» Task to carry out:
Transcribe only the lines in the data below falling between the line with "total quantity: 4 -> 11" and the line with "Filet bridfort 24", including those two lines, and leave out any picture.

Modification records
* * * * * * * * *
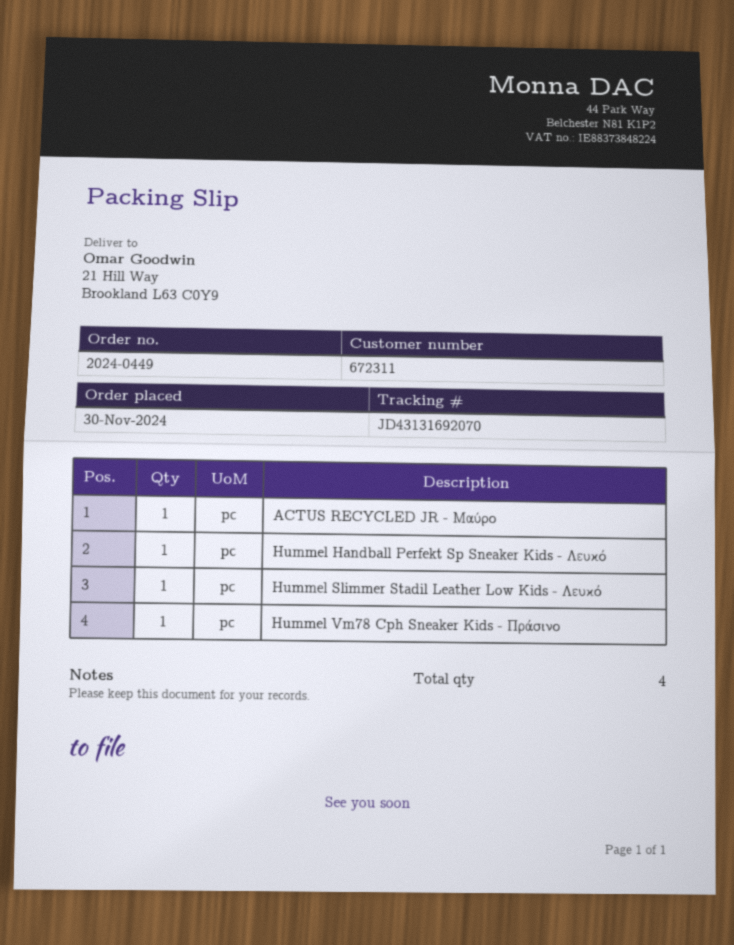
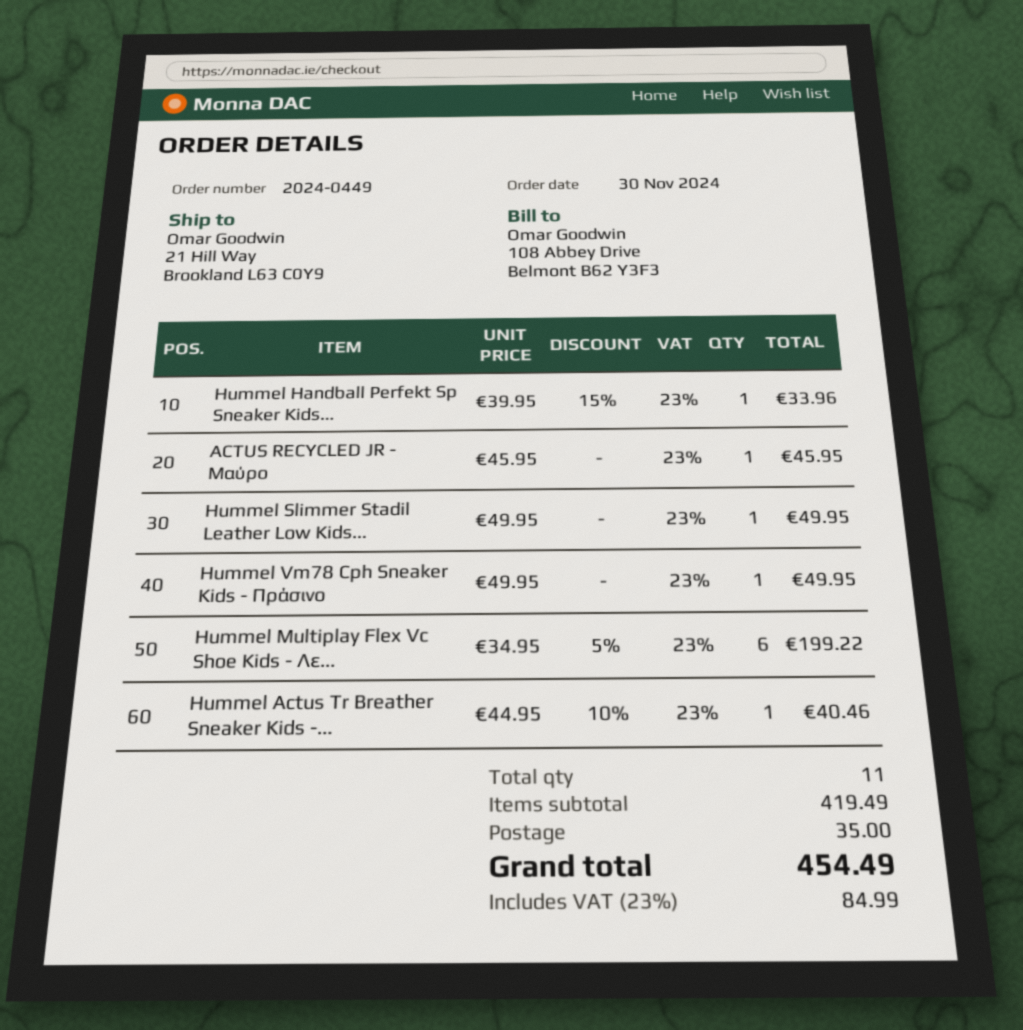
Hummel Multiplay Flex Vc Shoe Kids - Λε...: none -> 6
Hummel Actus Tr Breather Sneaker Kids -...: none -> 1
total quantity: 4 -> 11

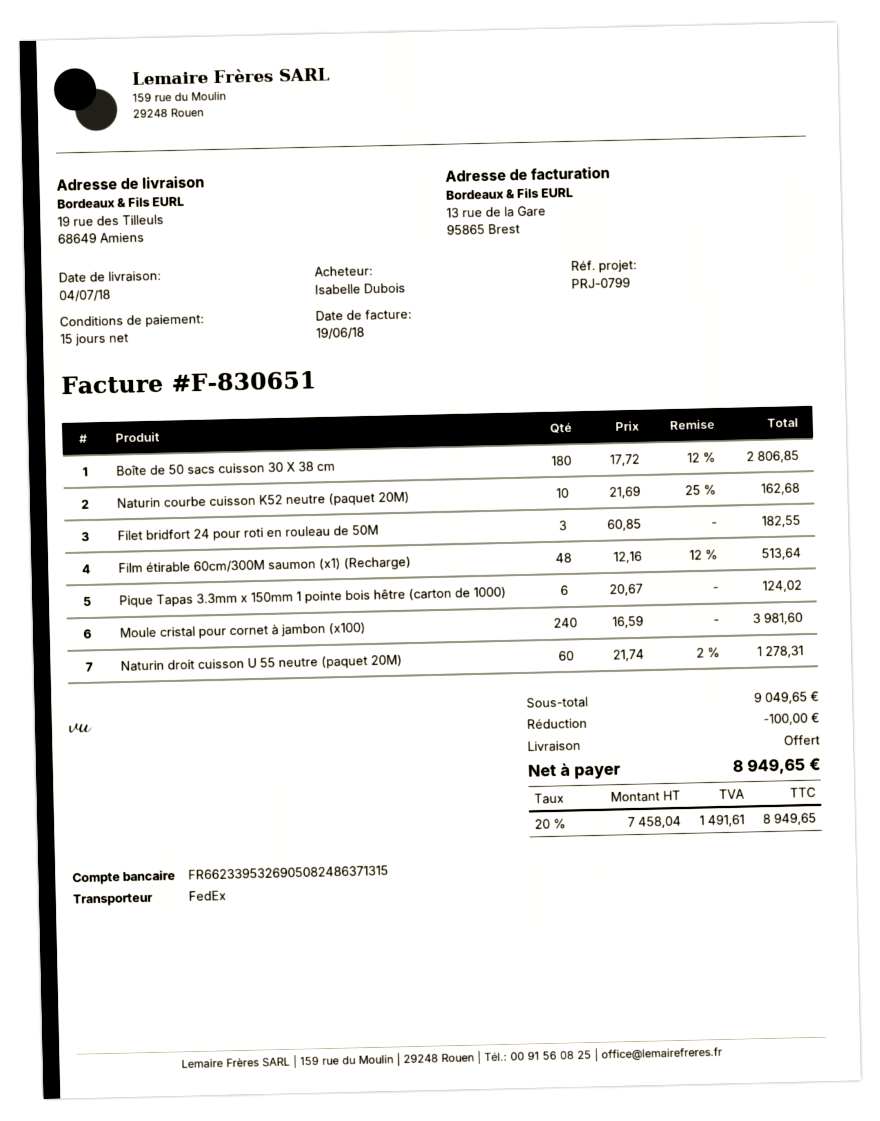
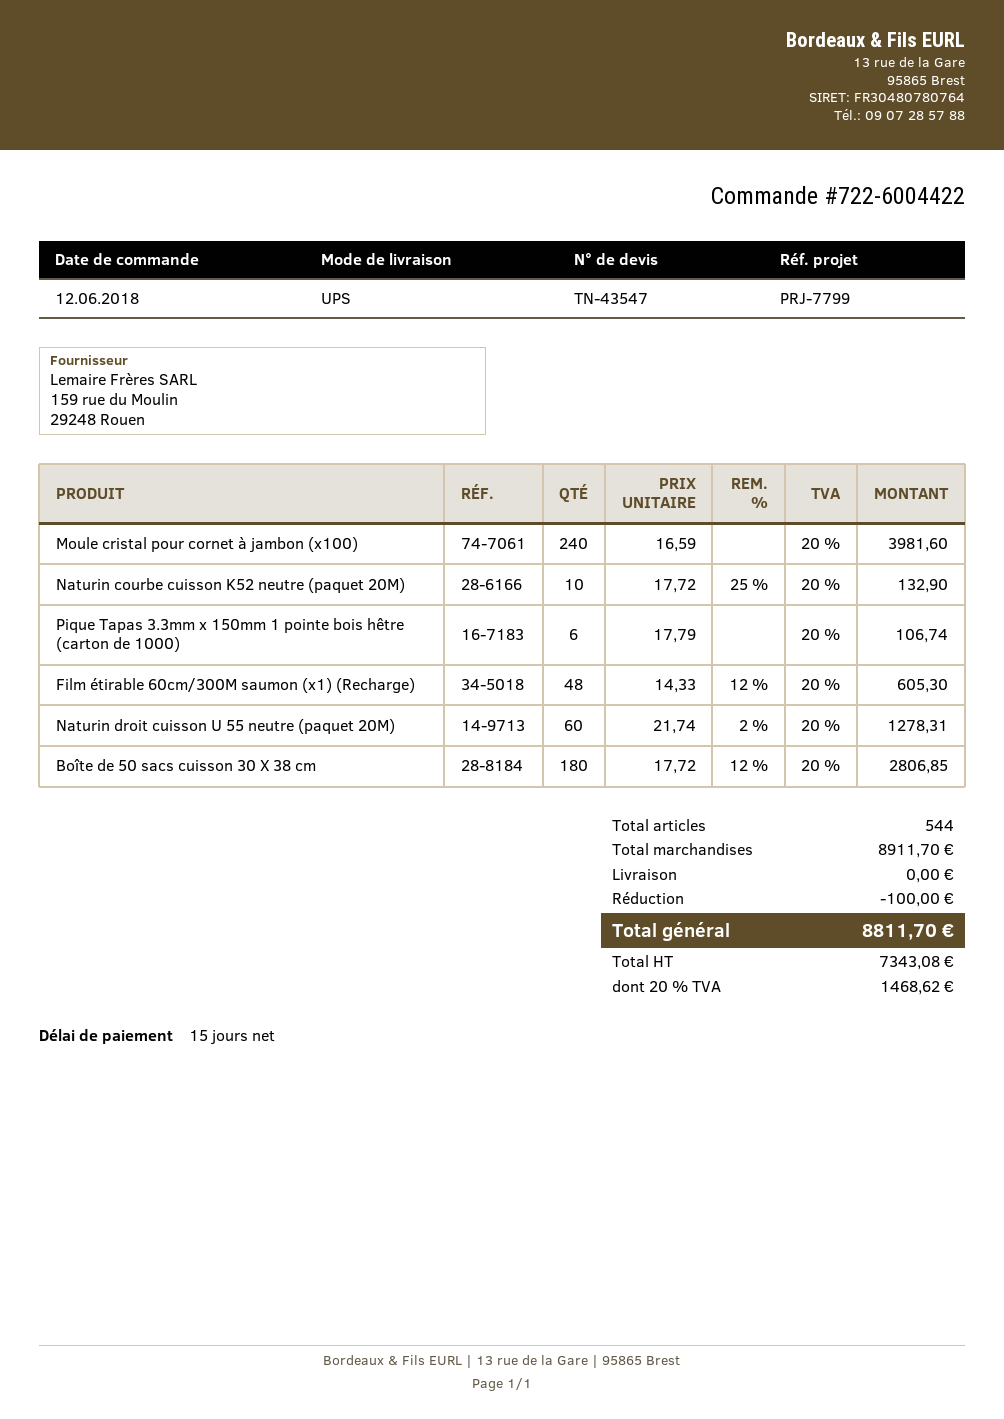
reference: PRJ-0799 -> PRJ-7799
shipping method: FedEx -> UPS
Naturin courbe cuisson K52 neutre (paquet 20M): 10 x 21.69 - 25% = 162.68 -> 10 x 17.72 - 25% = 132.90
Filet bridfort 24 pour roti en rouleau de 50M: 3 x 60.85 = 182.55 -> none
Film étirable 60cm/300M saumon (x1) (Recharge): 48 x 12.16 - 12% = 513.64 -> 48 x 14.33 - 12% = 605.30
Pique Tapas 3.3mm x 150mm 1 pointe bois hêtre (carton de 1000): 6 x 20.67 = 124.02 -> 6 x 17.79 = 106.74
subtotal: 9049.65 -> 8911.70
net: 7458.04 -> 7343.08
tax: 20% = 1491.61 -> 20% = 1468.62
total: 8949.65 -> 8811.70

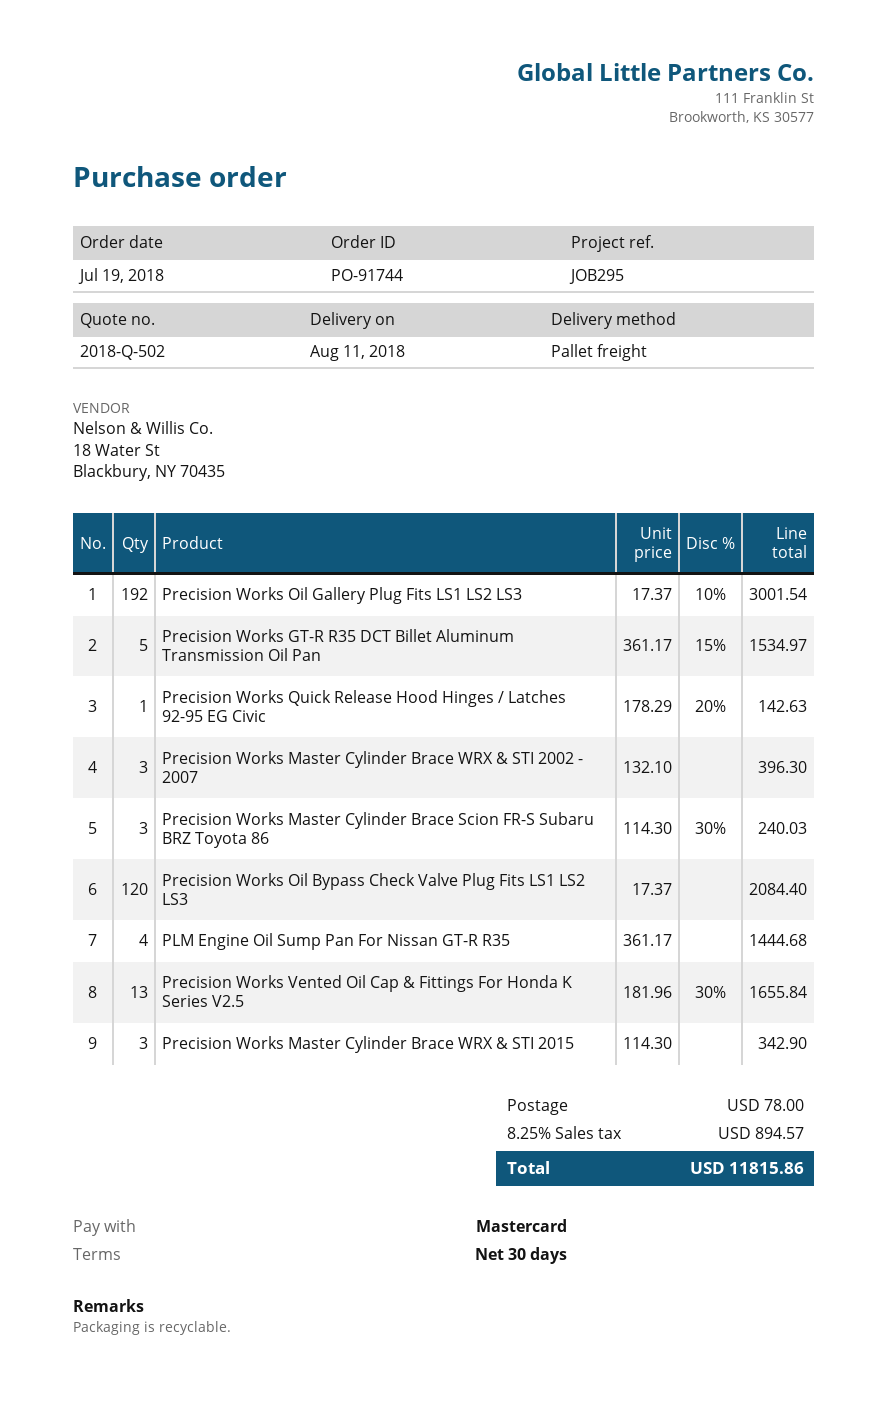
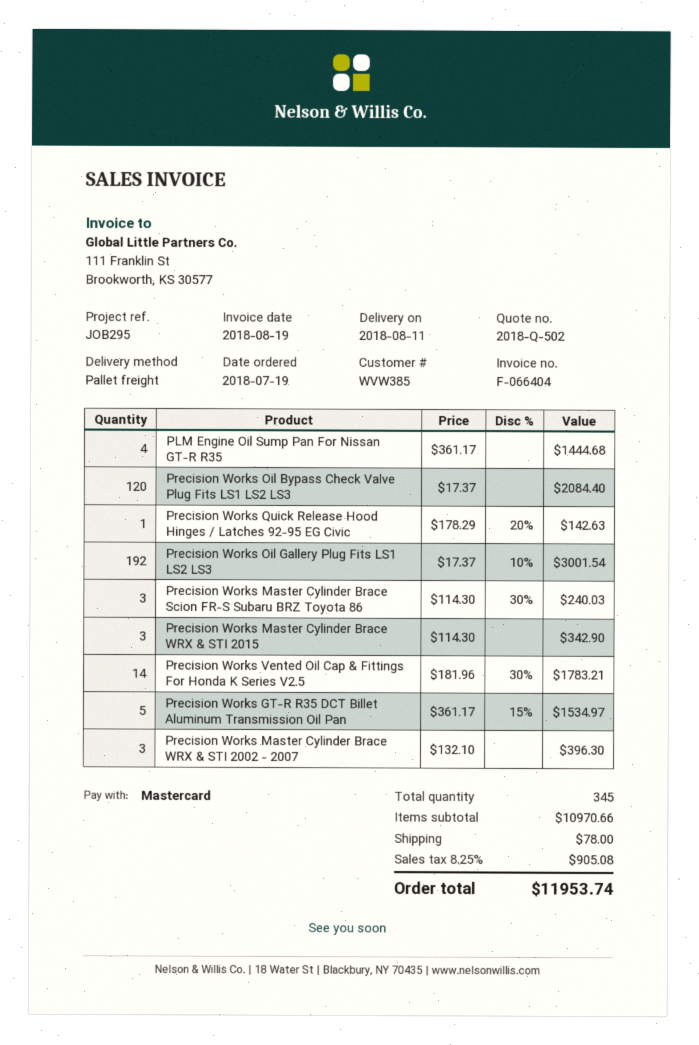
Precision Works Vented Oil Cap & Fittings For Honda K Series V2.5: 13 x 181.96 - 30% = 1655.84 -> 14 x 181.96 - 30% = 1783.21
tax: 8.25% = 894.57 -> 8.25% = 905.08
total: 11815.86 -> 11953.74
* * * * * * * * *
» The answer:
total quantity: 4 -> 11

reference: PRJ-0799 -> PRJ-7799
shipping method: FedEx -> UPS
Naturin courbe cuisson K52 neutre (paquet 20M): 10 x 21.69 - 25% = 162.68 -> 10 x 17.72 - 25% = 132.90
Filet bridfort 24 pour roti en rouleau de 50M: 3 x 60.85 = 182.55 -> none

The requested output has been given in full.